:: Problem ::
From the listing below, select every line where the word "font" appears.

:: Material for this task ::
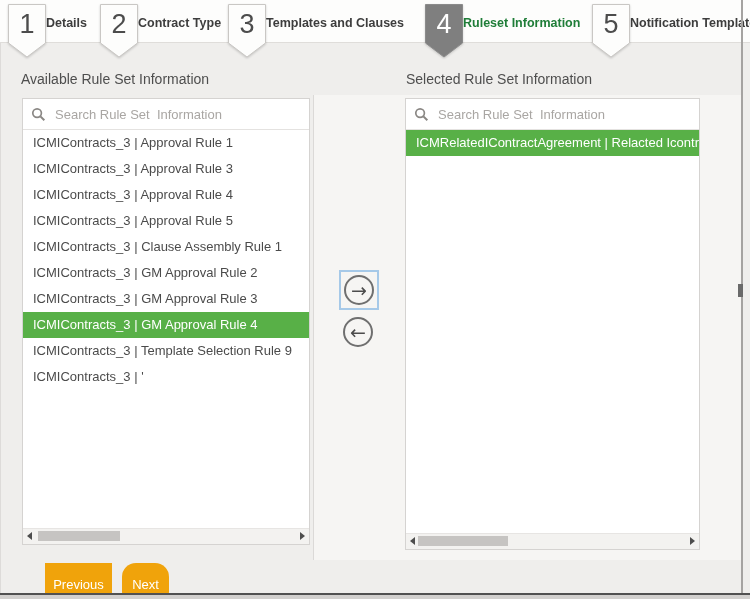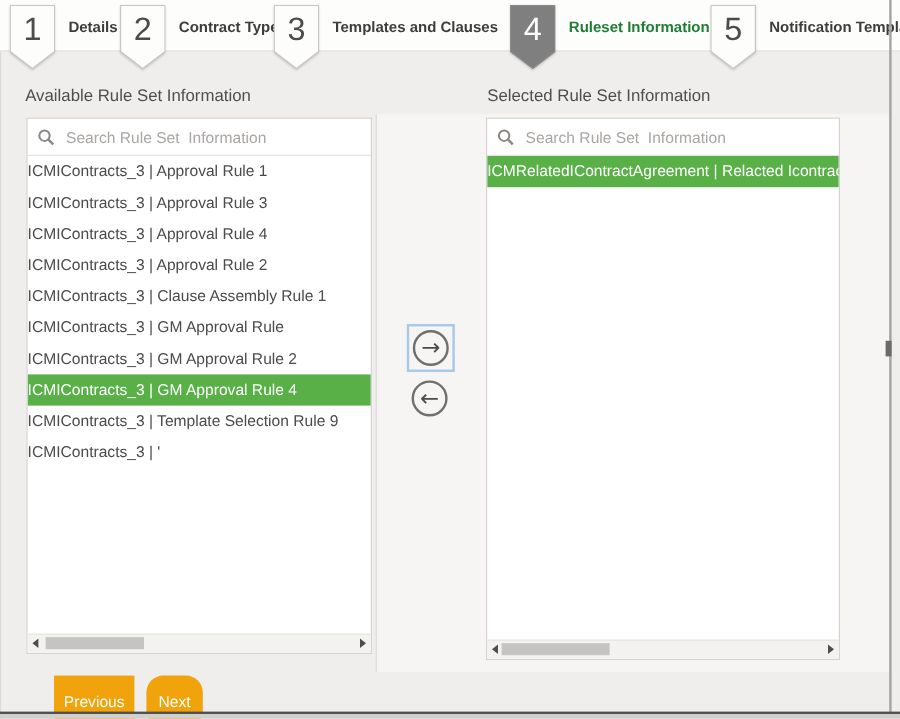--- a/index.html
+++ b/index.html
@@ -25,7 +25,7 @@
   }
   .step.active .step-num { color:#ffffff; }
   .step-label {
-    margin-left:11px; margin-top:12px;
+    margin-top:12px;
     font-size:12.5px; font-weight:bold; color:#3d3d3d; white-space:nowrap;
   }
   .step.active .step-label { color:#1f7d38; }

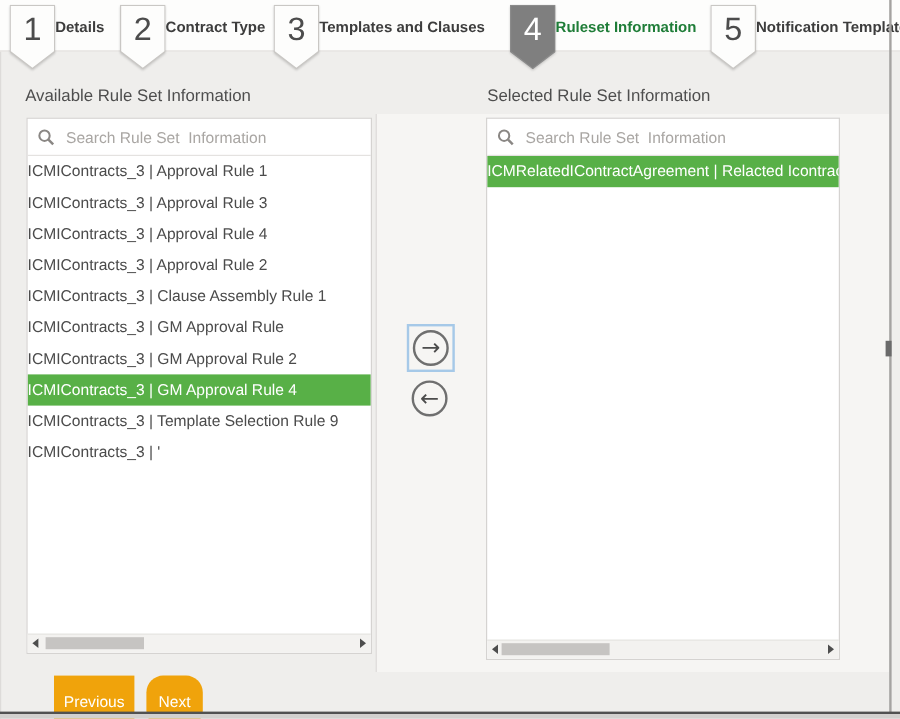--- a/index.html
+++ b/index.html
@@ -65,7 +65,7 @@
 
   .list { flex:1; overflow:hidden; }
   .list-item {
-    height:26px; line-height:26px; 
+    height:26px; line-height:26px; padding-left:10px;
     font-size:13px; color:#4b4b4b; white-space:nowrap; overflow:hidden;
     cursor:default;
   }

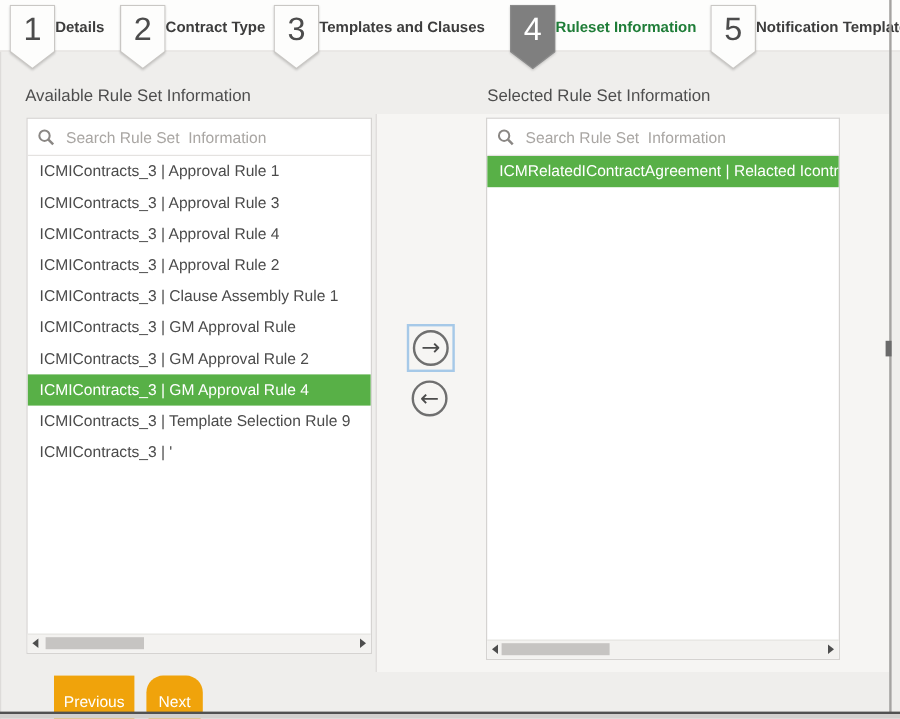--- a/index.html
+++ b/index.html
@@ -194,7 +194,7 @@
       <div class="list-item">ICMIContracts_3 | Approval Rule 1</div>
       <div class="list-item">ICMIContracts_3 | Approval Rule 3</div>
       <div class="list-item">ICMIContracts_3 | Approval Rule 4</div>
-      <div class="list-item">ICMIContracts_3 | Approval Rule 2</div>
+      <div class="list-item">ICMIContracts_3 | Approval Rule 5</div>
       <div class="list-item">ICMIContracts_3 | Clause Assembly Rule 1</div>
       <div class="list-item">ICMIContracts_3 | GM Approval Rule</div>
       <div class="list-item">ICMIContracts_3 | GM Approval Rule 2</div>

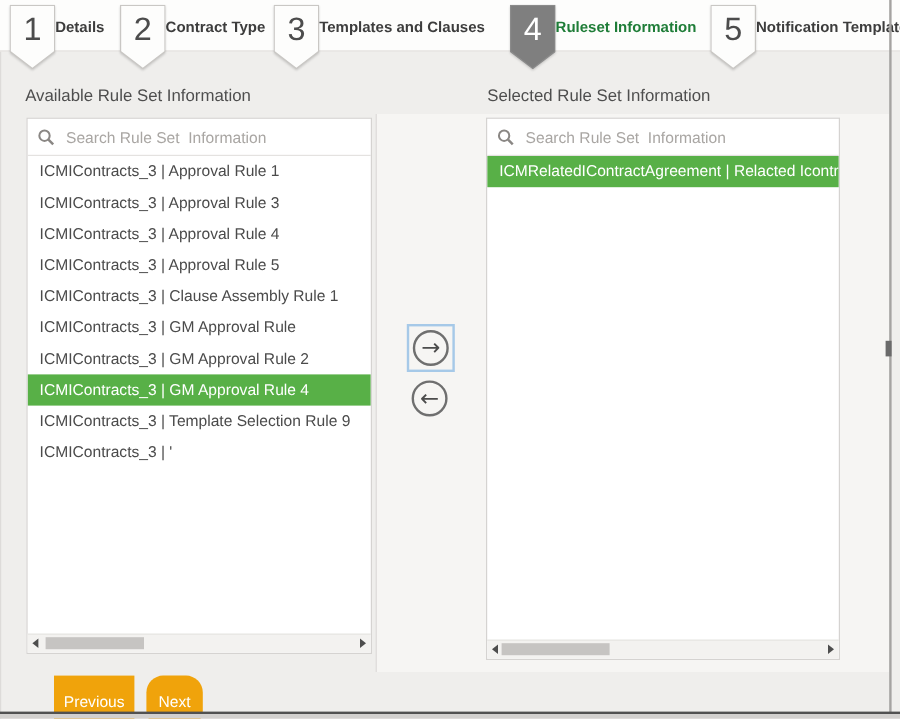--- a/index.html
+++ b/index.html
@@ -196,7 +196,6 @@
       <div class="list-item">ICMIContracts_3 | Approval Rule 4</div>
       <div class="list-item">ICMIContracts_3 | Approval Rule 5</div>
       <div class="list-item">ICMIContracts_3 | Clause Assembly Rule 1</div>
-      <div class="list-item">ICMIContracts_3 | GM Approval Rule</div>
       <div class="list-item">ICMIContracts_3 | GM Approval Rule 2</div>
       <div class="list-item selected">ICMIContracts_3 | GM Approval Rule 4</div>
       <div class="list-item">ICMIContracts_3 | Template Selection Rule 9</div>

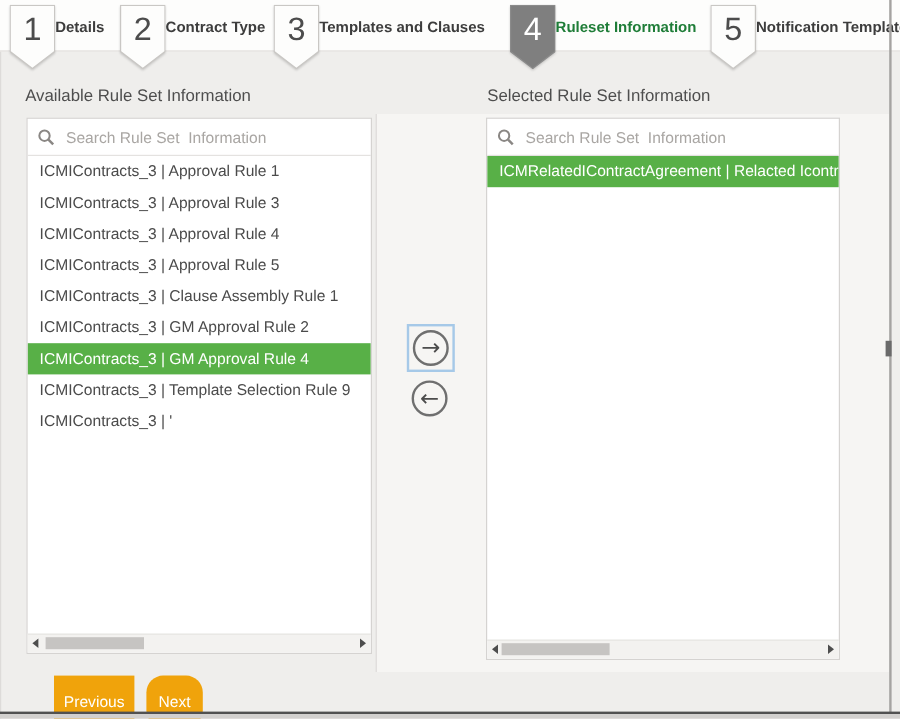--- a/index.html
+++ b/index.html
@@ -197,6 +197,7 @@
       <div class="list-item">ICMIContracts_3 | Approval Rule 5</div>
       <div class="list-item">ICMIContracts_3 | Clause Assembly Rule 1</div>
       <div class="list-item">ICMIContracts_3 | GM Approval Rule 2</div>
+      <div class="list-item">ICMIContracts_3 | GM Approval Rule 3</div>
       <div class="list-item selected">ICMIContracts_3 | GM Approval Rule 4</div>
       <div class="list-item">ICMIContracts_3 | Template Selection Rule 9</div>
       <div class="list-item">ICMIContracts_3 | '</div>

:: Answer to this task ::
     font-size:12.5px; font-weight:bold; color:#3d3d3d; white-space:nowrap;
     font-size:13px; color:#4b4b4b; white-space:nowrap; overflow:hidden;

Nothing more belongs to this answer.